▸ Work task:
Output exactly the lines below from the one containing "subtotal: 8341.68 -> 8683.68" to the last line, both included. Omit pictures.

▸ Exercise material:

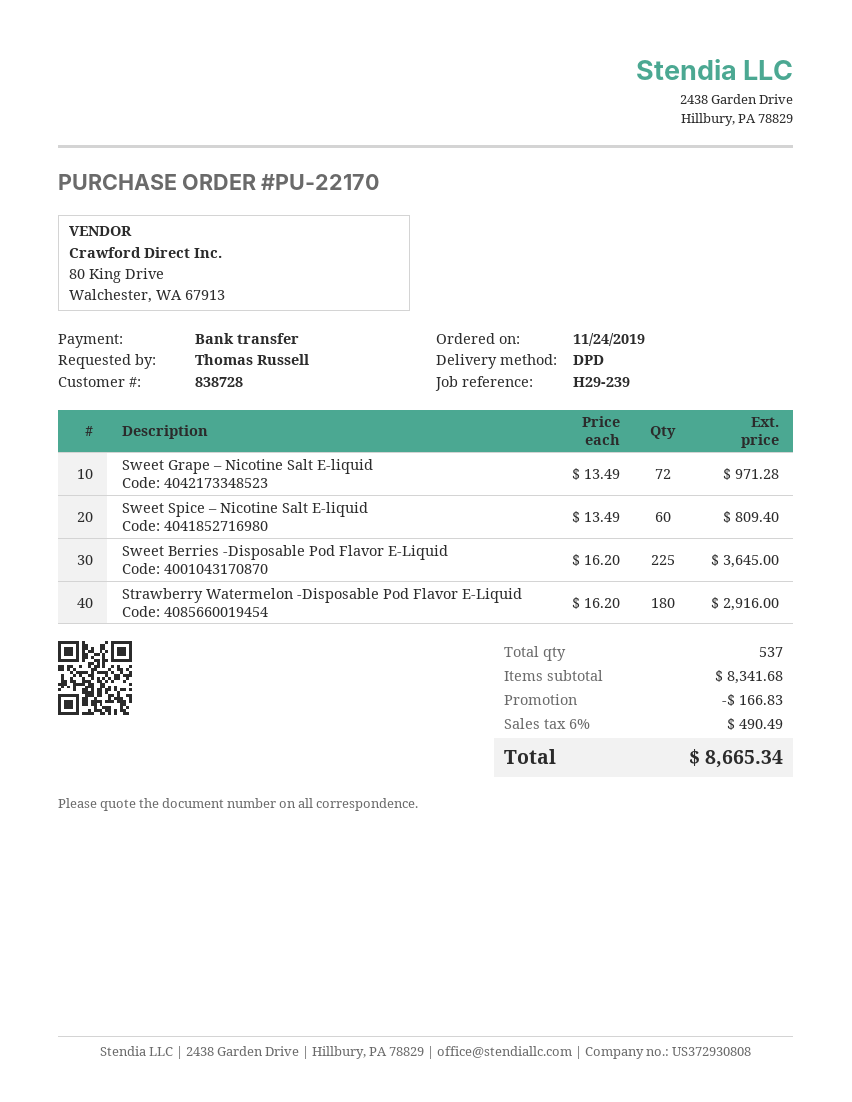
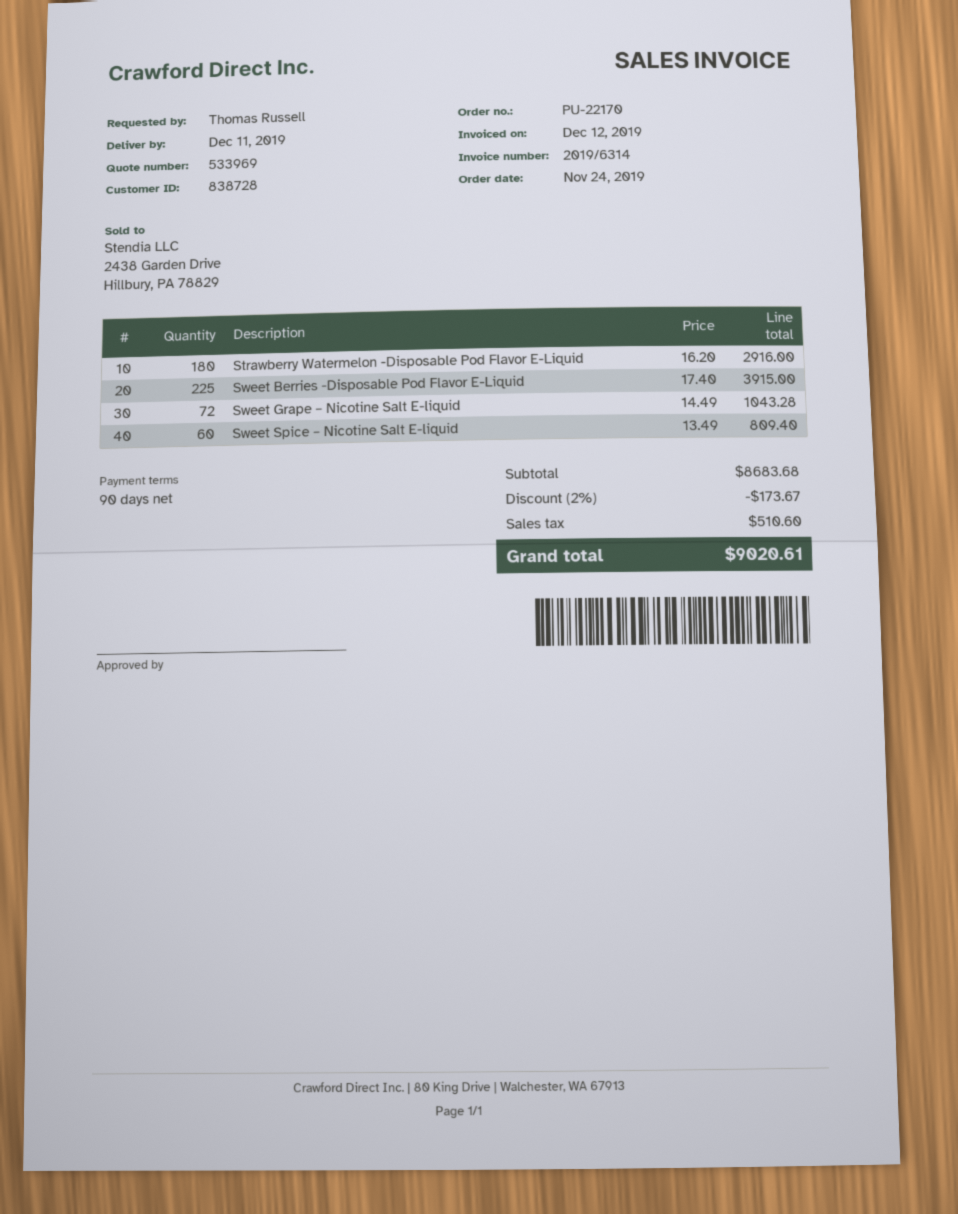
Sweet Grape – Nicotine Salt E-liquid: 72 x 13.49 = 971.28 -> 72 x 14.49 = 1043.28
Sweet Berries -Disposable Pod Flavor E-Liquid: 225 x 16.20 = 3645.00 -> 225 x 17.40 = 3915.00
subtotal: 8341.68 -> 8683.68
discount: 166.83 -> 173.67
tax: 490.49 -> 510.60
total: 8665.34 -> 9020.61

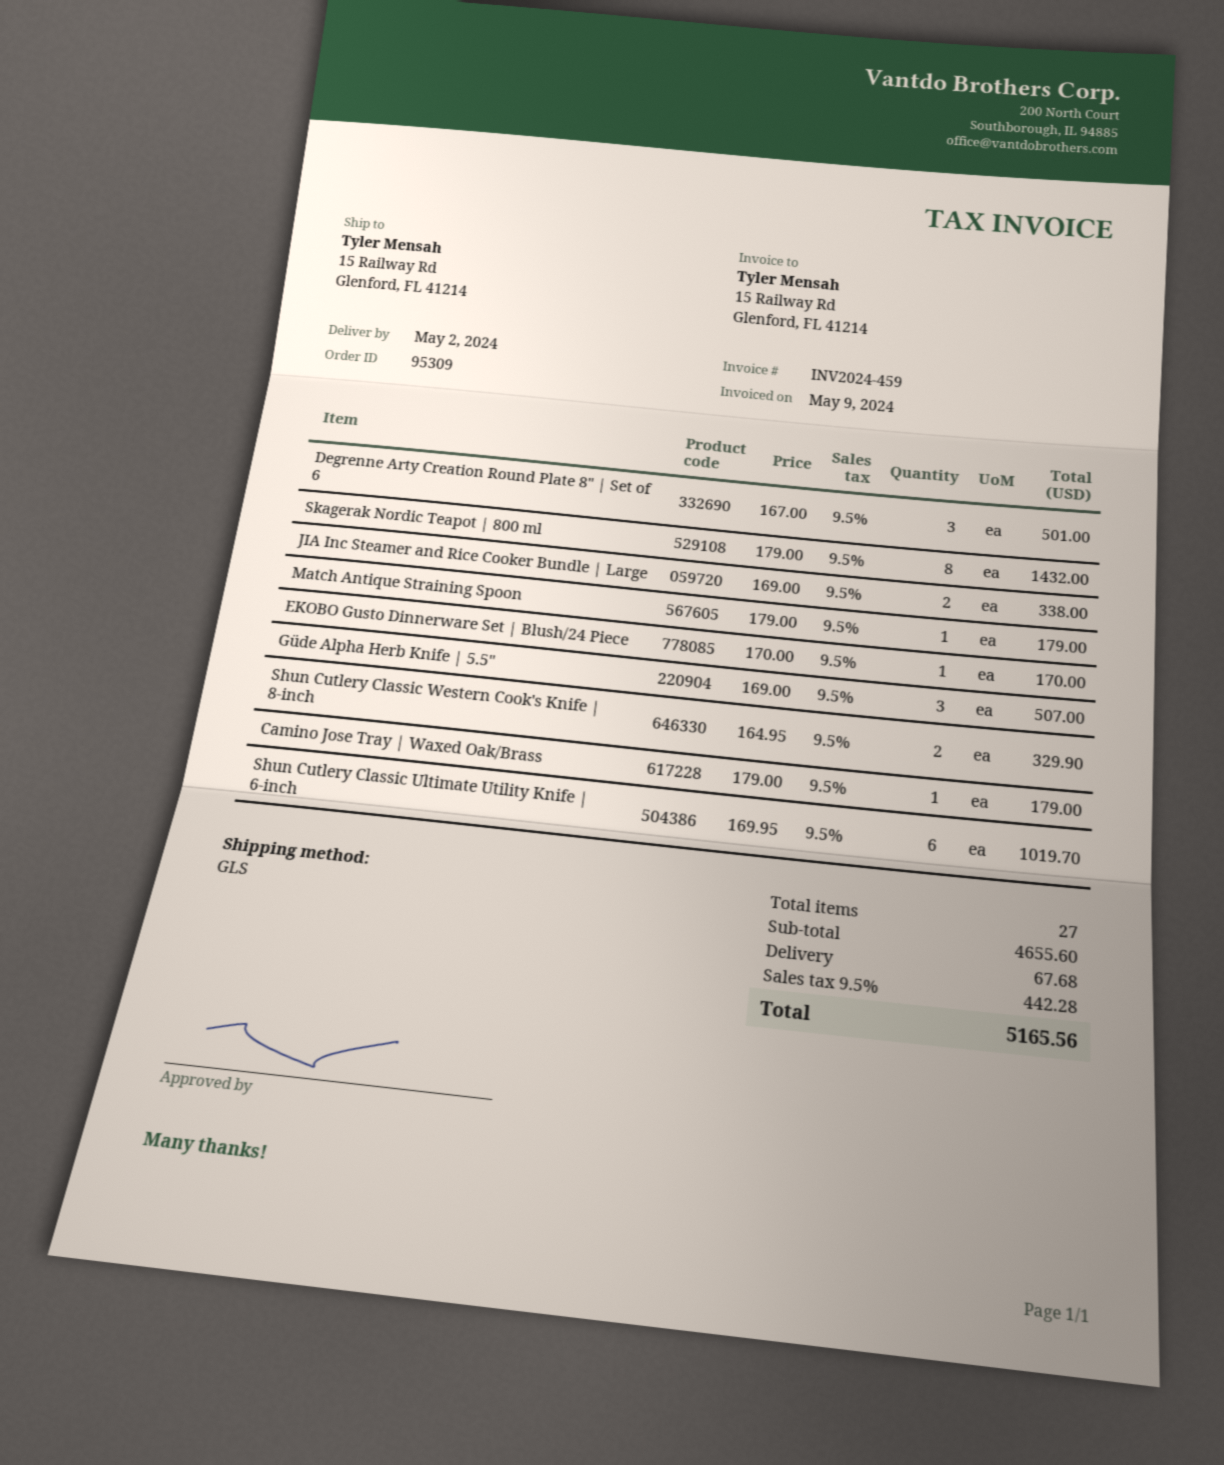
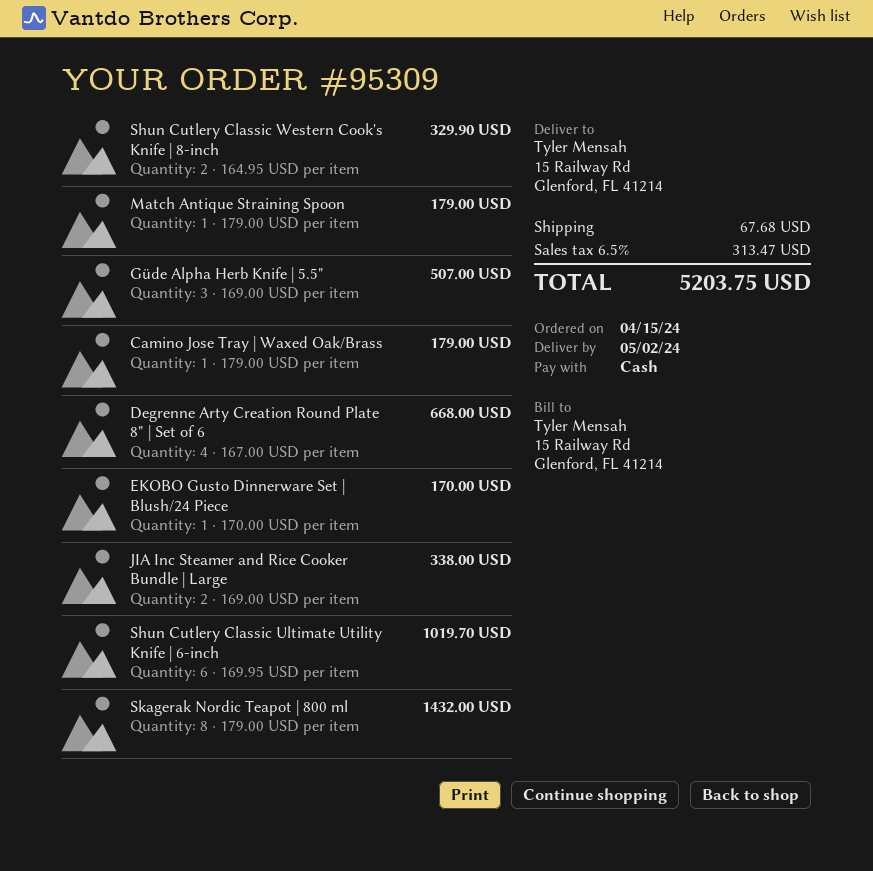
Degrenne Arty Creation Round Plate 8" | Set of 6: 3 x 167.00 = 501.00 -> 4 x 167.00 = 668.00
tax: 9.5% = 442.28 -> 6.5% = 313.47
total: 5165.56 -> 5203.75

▸ Result:
subtotal: 8341.68 -> 8683.68
discount: 166.83 -> 173.67
tax: 490.49 -> 510.60
total: 8665.34 -> 9020.61

Degrenne Arty Creation Round Plate 8" | Set of 6: 3 x 167.00 = 501.00 -> 4 x 167.00 = 668.00
tax: 9.5% = 442.28 -> 6.5% = 313.47
total: 5165.56 -> 5203.75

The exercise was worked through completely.